En 2009, les femmes de Delhi qui décortiquaient et nettoyaient les amandes des maisons cessé de travaillerIls réclamaient, entre autres, de meilleurs salaires et des heures supplémentaires. (Ils étaient payés 50 roupies pour nettoyer un sac de 23 kg pendant 12 à 16 heures.) La grève a paralysé l'industrie de transformation des amandes à sa plus haute saison.
UN étude dans l'État du Tamil Nadu, le spécialiste des sciences sociales K Kalpana a illustré comment les travailleuses à domicile et dans le quartier sous-traitaient pour fabriquer appalams (papadum) à Chennai, ils ont défendu avec succès leurs droits, malgré le fait que les agences gouvernementales aient ignoré les revendications des syndicats.
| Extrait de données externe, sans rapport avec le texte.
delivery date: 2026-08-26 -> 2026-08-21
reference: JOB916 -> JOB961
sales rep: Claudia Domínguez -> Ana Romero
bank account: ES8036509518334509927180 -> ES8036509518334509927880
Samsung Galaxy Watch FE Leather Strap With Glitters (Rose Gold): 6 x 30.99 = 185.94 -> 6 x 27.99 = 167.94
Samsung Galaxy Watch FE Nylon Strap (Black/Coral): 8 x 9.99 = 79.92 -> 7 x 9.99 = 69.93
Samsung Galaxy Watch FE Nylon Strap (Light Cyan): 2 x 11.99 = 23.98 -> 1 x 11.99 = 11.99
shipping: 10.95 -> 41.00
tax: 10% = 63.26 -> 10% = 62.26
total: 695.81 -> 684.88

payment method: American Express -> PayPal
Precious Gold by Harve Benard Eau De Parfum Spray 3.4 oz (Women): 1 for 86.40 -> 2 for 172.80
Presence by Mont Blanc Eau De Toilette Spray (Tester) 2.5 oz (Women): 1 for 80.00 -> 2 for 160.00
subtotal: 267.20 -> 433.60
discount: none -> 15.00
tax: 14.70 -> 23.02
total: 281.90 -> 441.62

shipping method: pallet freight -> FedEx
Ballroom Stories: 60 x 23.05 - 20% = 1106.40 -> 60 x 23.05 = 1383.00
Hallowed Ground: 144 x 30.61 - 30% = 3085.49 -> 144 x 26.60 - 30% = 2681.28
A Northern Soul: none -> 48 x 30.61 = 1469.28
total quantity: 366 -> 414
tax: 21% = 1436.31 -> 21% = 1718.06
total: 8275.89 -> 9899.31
Syeda X et ses amis n’ont pas eu cette chance. « Si jamais elle prenait congé pour soigner une maladie ou s’occuper de ses enfants, son emploi serait perdu au profit d’un autre migrant sans visage, qui se battrait pour prendre sa place », écrit Mme Dixit. Le déplacement et les difficultés étaient les seules constantes de sa vie, passant d’un emploi à l’autre et d’une maison à l’autre.